Bu açıklama ile birlikte muhalefetin ortak aday tartışmaları da yeniden gündeme gelmiş oldu.
Ülkeyi 2002’den bu yana yöneten AK Parti’nin iktidarının ilk yıllarında gerçekleştirdiği demokratik ilerleme, ekonomik iyileşme ve Avrupa Birliği reformları gibi olumlu gelişmelerden yavaş yavaş uzaklaştığı herkesin malumu.
Siyasal ve ekonomik bozulma, özellikle son 5-6 yıldır sadece veriler, rakamlar ve raporlarda sabit değil, gerileme maalesef vatandaşların da hayatında birebir yaşadığı bir gerçeklik haline gelmiş durumda.
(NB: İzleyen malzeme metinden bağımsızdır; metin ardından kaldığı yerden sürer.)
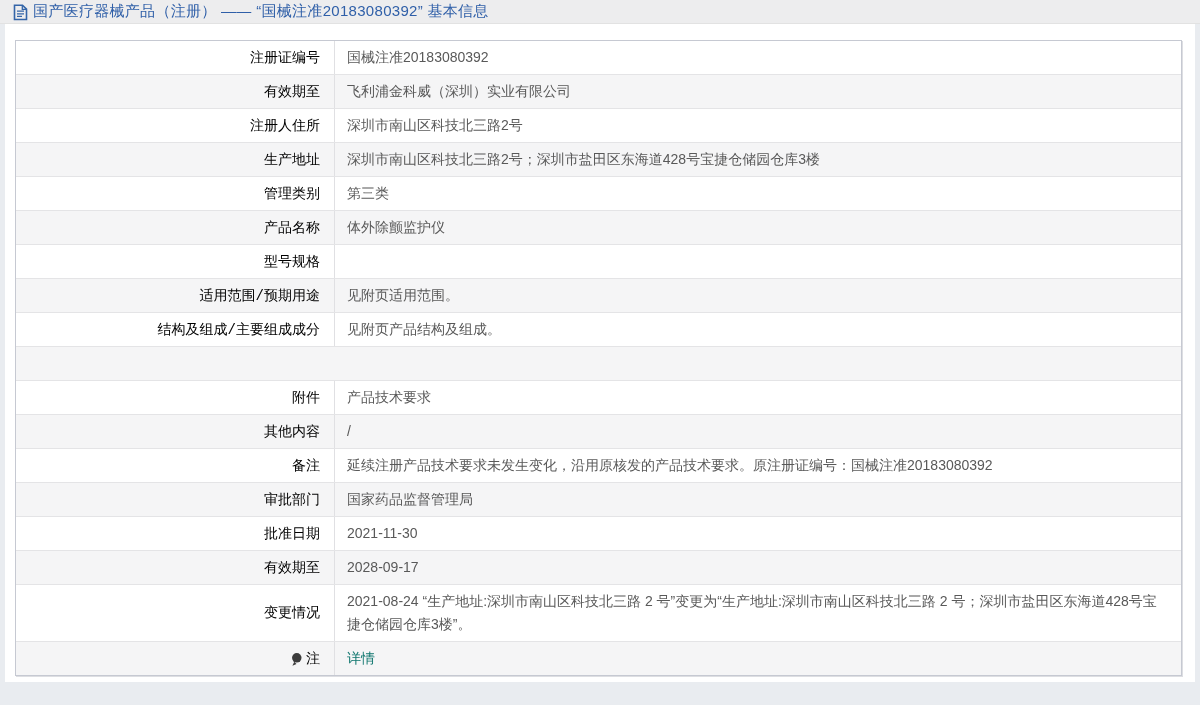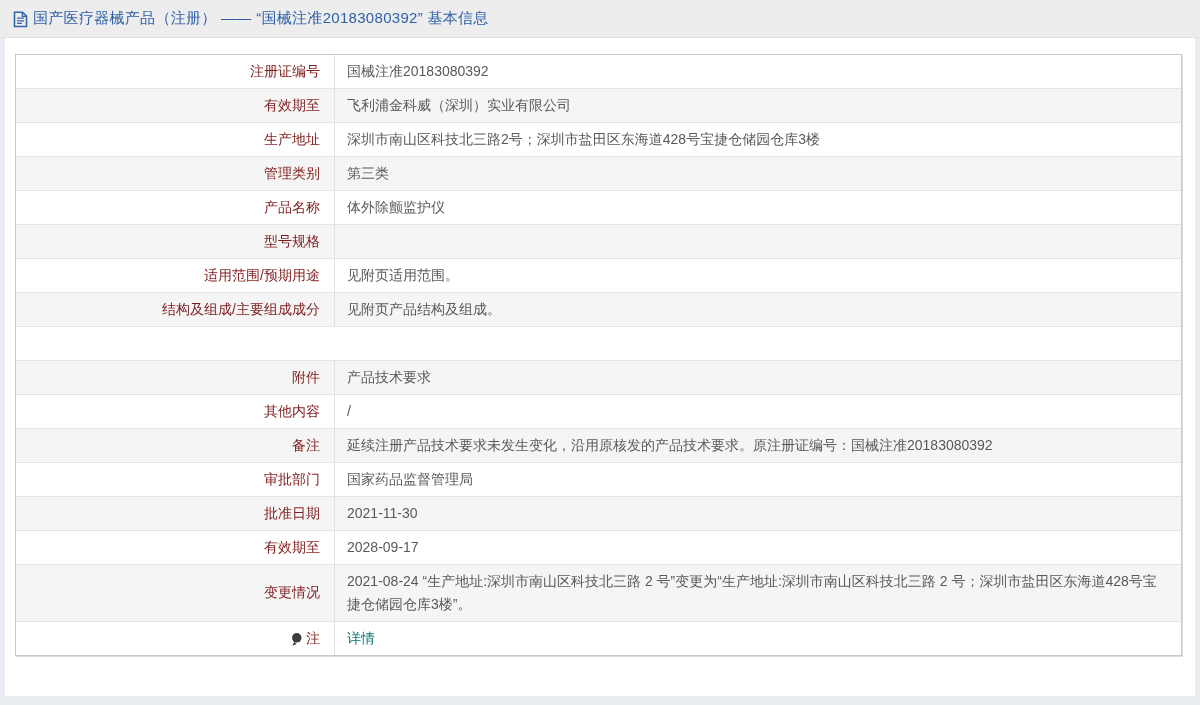--- a/index.html
+++ b/index.html
@@ -10,7 +10,7 @@
     font-family: "Liberation Sans", "DejaVu Sans", sans-serif;
   }
   .topbar {
-    height: 38px;
+    height: 24px;
     background: #ededee;
     border-bottom: 1px solid #e2e2e2;
     display: flex;

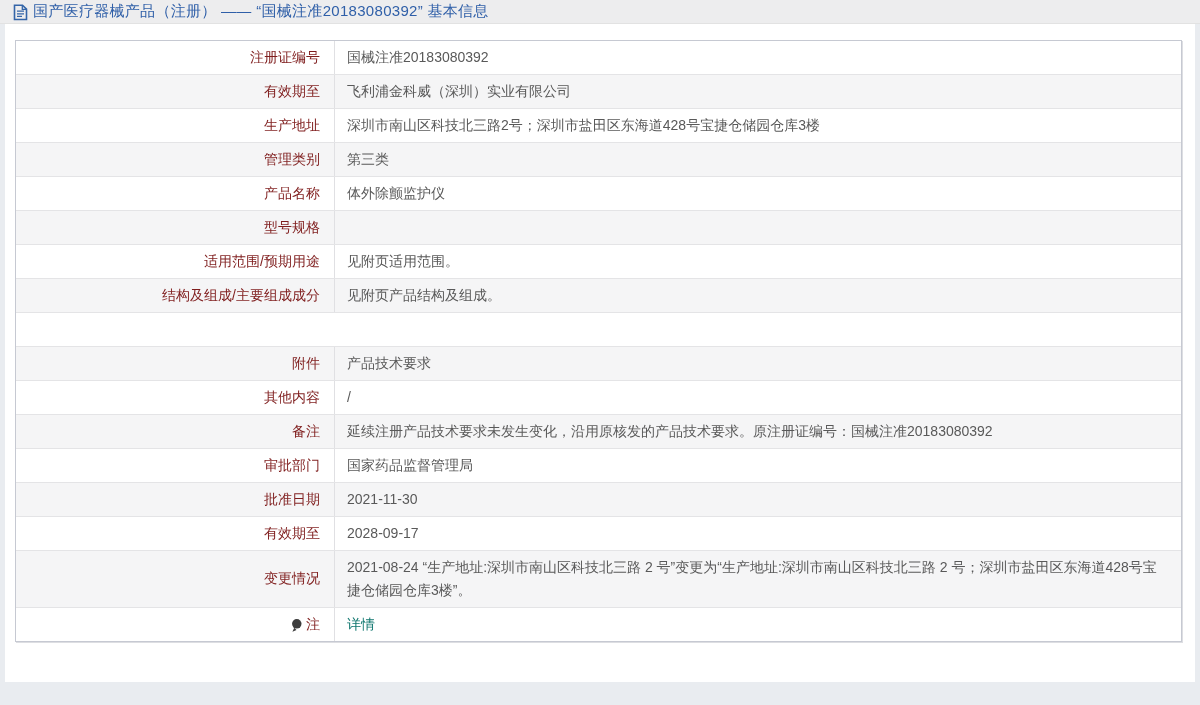--- a/index.html
+++ b/index.html
@@ -53,9 +53,10 @@
     justify-content: flex-end;
     text-align: right;
     padding: 5px 14px 5px 8px;
-    color: #7f1d1d;
+    color: #000000;
     font-size: 14px;
     min-height: 33px;
+    font-family: Liberation Mono, monospace;
   }
   .cell-value {
     flex: 1 1 auto;

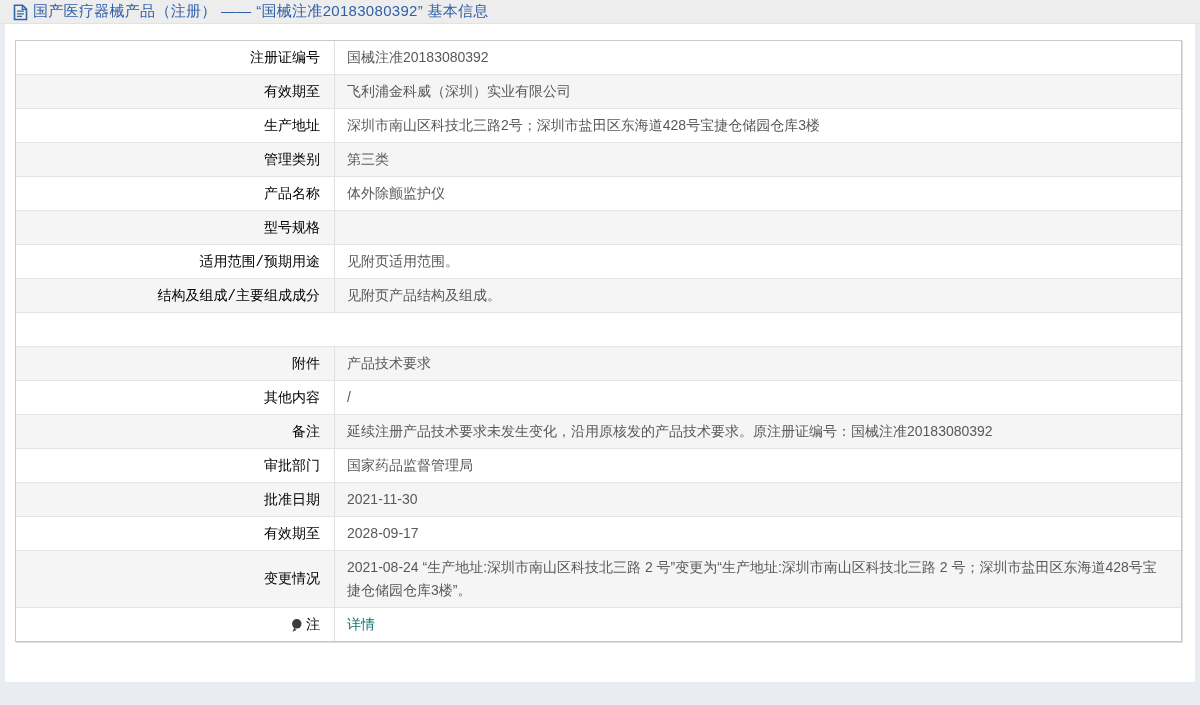--- a/index.html
+++ b/index.html
@@ -110,6 +110,14 @@
       </div>
       <div class="row">
         <div class="cell-label">
+          <span>注册人住所</span>
+        </div>
+        <div class="cell-value">
+          <span class="text">深圳市南山区科技北三路2号</span>
+        </div>
+      </div>
+      <div class="row">
+        <div class="cell-label">
           <span>生产地址</span>
         </div>
         <div class="cell-value">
Bu anlamda AK Parti iktidarı önümüzdeki seçimlerde 2019 yılında yaşanan İstanbul Büyükşehir Belediyesi seçimlerine benzer bir “mağlubiyet riski” ile karşı karşıya görünüyor. Bunu sadece anketler değil, sokaktaki vatandaş da dile getirmekte.
Artan işsizlik ve enflasyon gibi ekonomik faktörler seçim sonuçlarını etkileyecek başat faktörler olarak görünüyor ancak halkın az da olsa bir bölümünün oy verme davranışlarını ekonomik göstergelerin yanında zayıflayan hukuk sistemi ve demokrasi faktörleri de etkileyecektir.
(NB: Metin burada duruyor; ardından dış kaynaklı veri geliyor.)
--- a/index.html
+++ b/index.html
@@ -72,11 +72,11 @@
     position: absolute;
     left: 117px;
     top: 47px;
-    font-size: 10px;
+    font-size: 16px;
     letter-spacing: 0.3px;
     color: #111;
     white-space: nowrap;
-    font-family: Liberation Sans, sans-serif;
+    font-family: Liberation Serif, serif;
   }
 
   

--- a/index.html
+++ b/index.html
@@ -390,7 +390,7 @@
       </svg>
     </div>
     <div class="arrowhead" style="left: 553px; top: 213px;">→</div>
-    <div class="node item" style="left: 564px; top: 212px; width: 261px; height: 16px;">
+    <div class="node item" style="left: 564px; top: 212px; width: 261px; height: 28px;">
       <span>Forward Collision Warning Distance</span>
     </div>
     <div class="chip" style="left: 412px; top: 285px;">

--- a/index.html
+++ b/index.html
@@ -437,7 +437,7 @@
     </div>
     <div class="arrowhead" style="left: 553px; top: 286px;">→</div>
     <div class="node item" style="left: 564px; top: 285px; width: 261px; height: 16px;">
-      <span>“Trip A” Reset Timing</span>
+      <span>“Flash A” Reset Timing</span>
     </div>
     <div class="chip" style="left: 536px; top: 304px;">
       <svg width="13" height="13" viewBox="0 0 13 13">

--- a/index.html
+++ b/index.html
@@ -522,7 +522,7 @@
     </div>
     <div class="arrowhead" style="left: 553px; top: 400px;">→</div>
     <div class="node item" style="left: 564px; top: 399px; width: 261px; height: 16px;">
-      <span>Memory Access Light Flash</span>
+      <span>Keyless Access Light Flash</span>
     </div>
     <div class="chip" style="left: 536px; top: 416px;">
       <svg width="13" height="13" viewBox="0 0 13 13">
Muhalefet bloğunun cumhurbaşkanı adayının kim olacağının seçim sonuçları için önemli bir etki taşıdığını söyleyebiliriz.
Cumhurbaşkanı Erdoğan’ın karizmatik liderlik vasfının şüphesiz bu seçimlerde de çok önemli bir rol oynayacağı malum.
Muhalefetin cumhurbaşkanı adayı kim olursa olsun bu ismin, seçim zaferi hedefine tek başına çalışarak ulaşması mümkün değil.
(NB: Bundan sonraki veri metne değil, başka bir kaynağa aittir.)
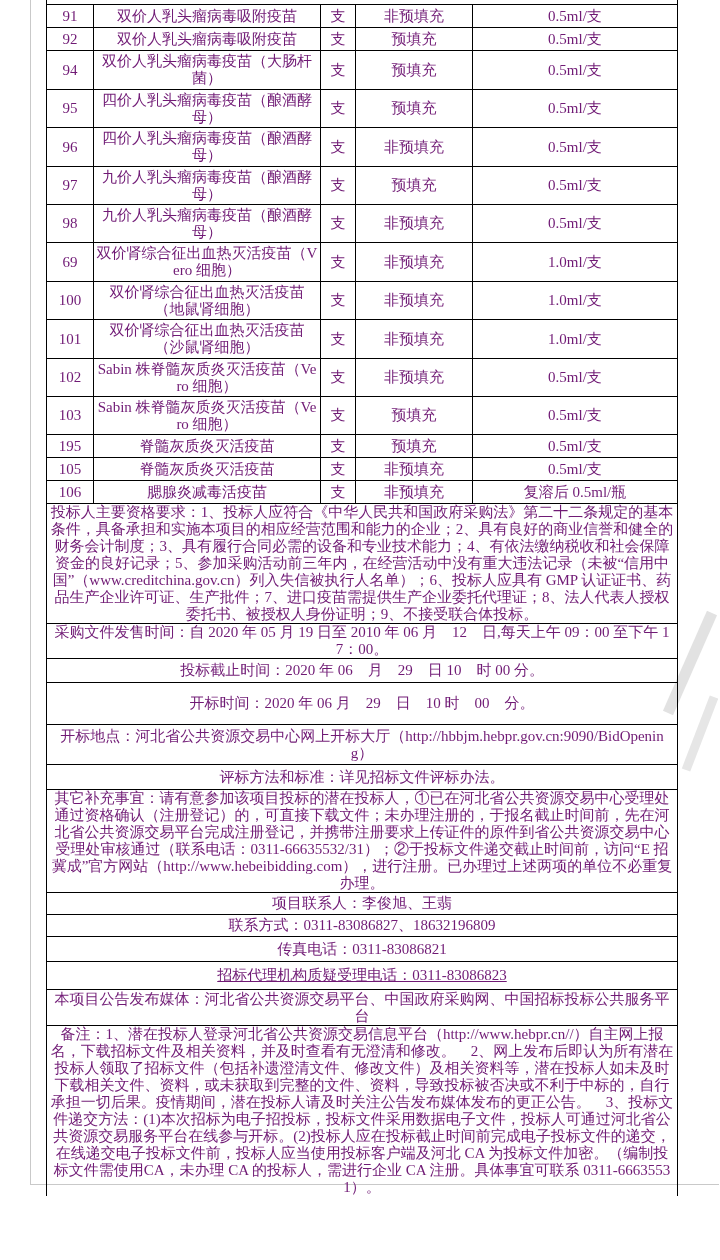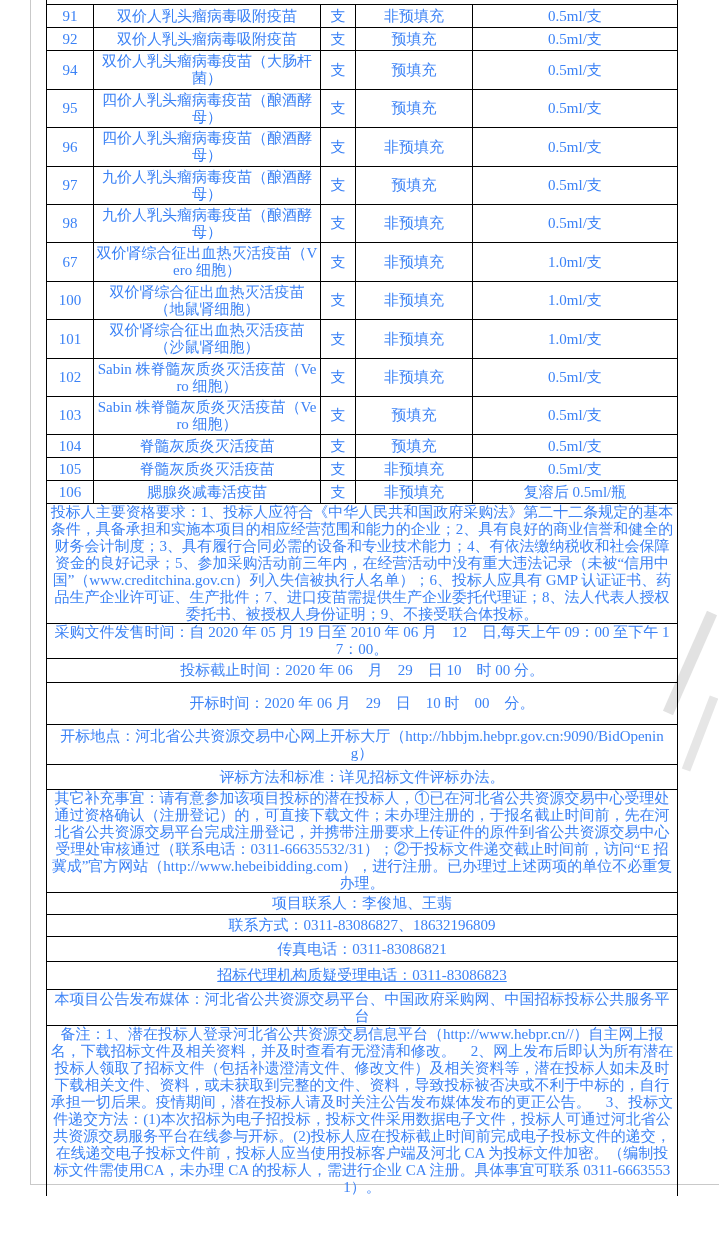--- a/index.html
+++ b/index.html
@@ -5,7 +5,7 @@
   html,body{margin:0;padding:0;background:#ffffff;}
   .page{
     position:relative;width:720px;height:1260px;background:#ffffff;overflow:hidden;
-    font-family:"Liberation Serif","DejaVu Serif",serif;color:#3b82f6;
+    font-family:"Liberation Serif","DejaVu Serif",serif;color:#701a75;
   }
   .page-edge-left{position:absolute;left:30px;top:0;width:1px;height:1185px;background:#c9c9c9;}
   .page-edge-bottom{position:absolute;left:30px;top:1184px;width:689px;height:1px;background:#c9c9c9;}

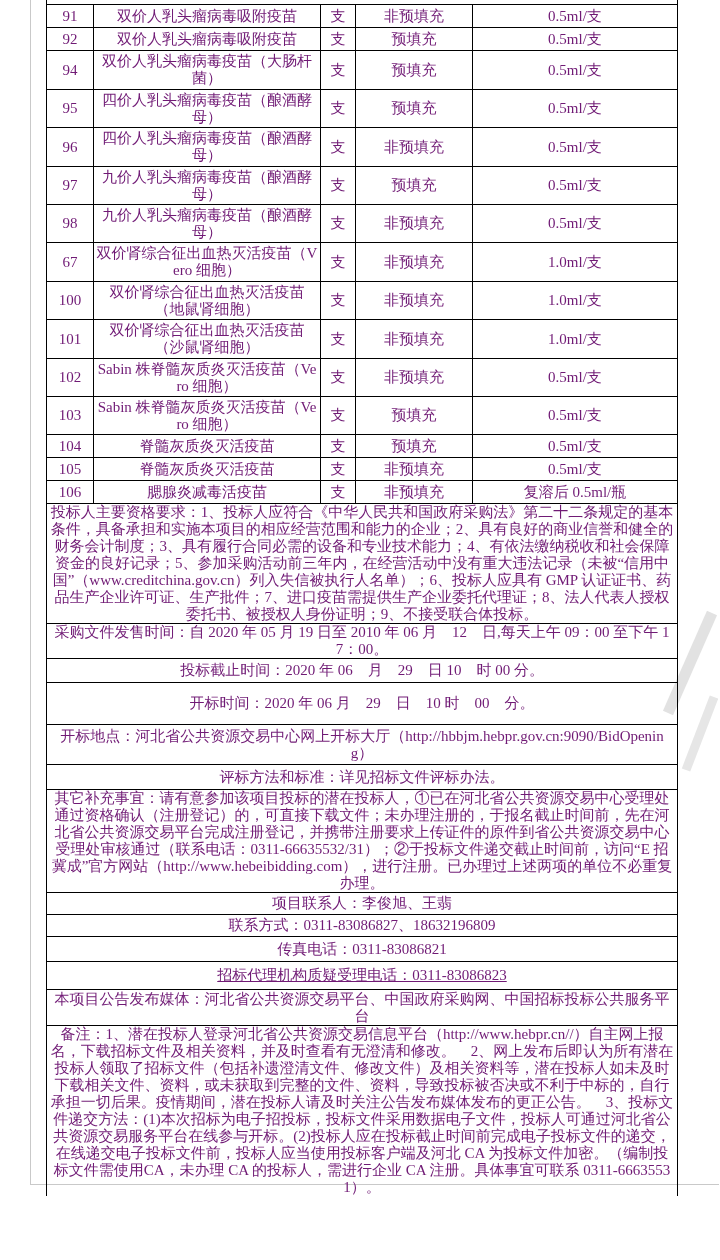--- a/index.html
+++ b/index.html
@@ -100,7 +100,7 @@
     <td class="c-spec">0.5ml/支</td>
   </tr>
         <tr style="height: 39px;">
-    <td class="c-seq">67</td>
+    <td class="c-seq">69</td>
     <td class="c-name">双价肾综合征出血热灭活疫苗（Vero 细胞）</td>
     <td class="c-unit">支</td>
     <td class="c-fill">非预填充</td>

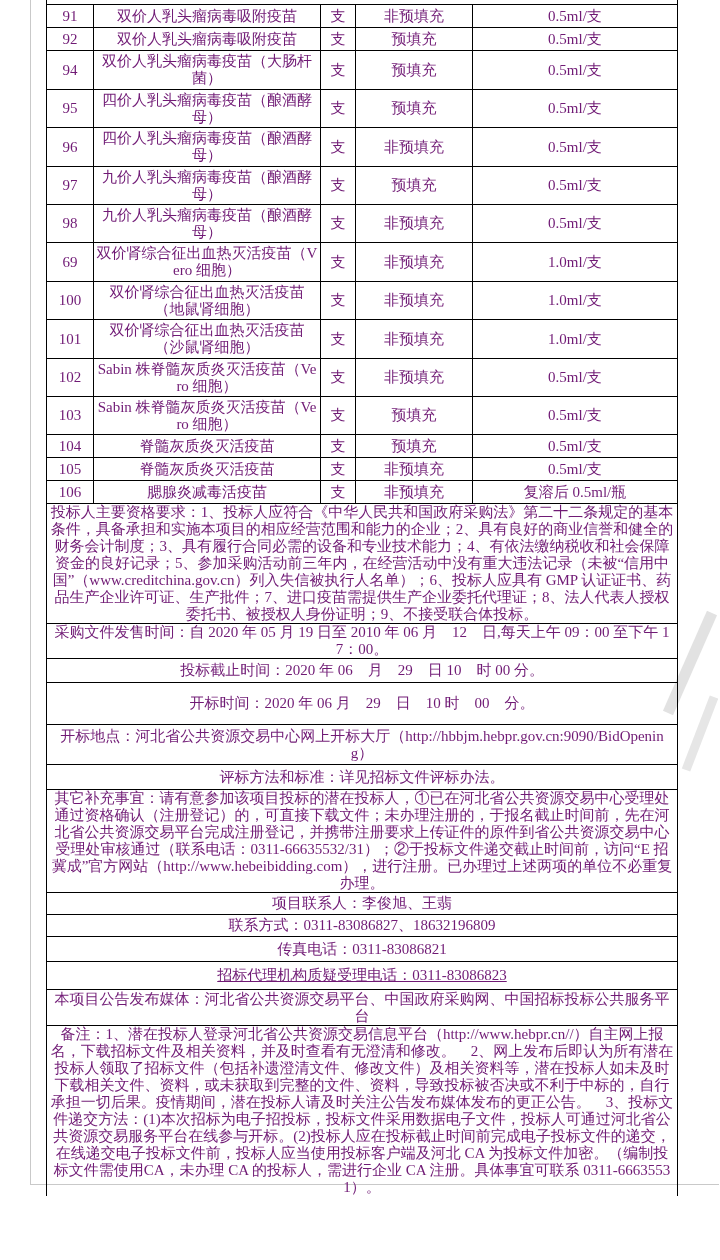--- a/index.html
+++ b/index.html
@@ -135,7 +135,7 @@
     <td class="c-spec">0.5ml/支</td>
   </tr>
         <tr style="height: 23px;">
-    <td class="c-seq">104</td>
+    <td class="c-seq">195</td>
     <td class="c-name">脊髓灰质炎灭活疫苗</td>
     <td class="c-unit">支</td>
     <td class="c-fill">预填充</td>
Cumhurbaşkanı Erdoğan’ın seçimlerde güçlü bir rakibi olduğunu ve bu rakibi destekleyenlerin de güçlü ve kenetlenmiş bir blok olduğunu muhalefetin cumhurbaşkanı adayının çok iyi bir şekilde ifade etmesi ve kitleleri buna inandırması gerekiyor; bunun için başarılı bir seçim kampanyası ve medya temsili şart.
Bilindiği gibi etkin liderlik, belirli bir hedef doğrultusunda çevresindekileri beraber çalışmaya ve ortak bir ideale inanmaya motive etmeyi de gerektirir.
Amerikalı diplomatlardan Eleanor Roosevelt bunu şu sözlerle ifade etmiştir: “İyi bir lider, insanları lidere güven duymaları için ilham verir. Büyük bir lider, insanlara kendilerine güvenmeleri konusunda ilham verir.”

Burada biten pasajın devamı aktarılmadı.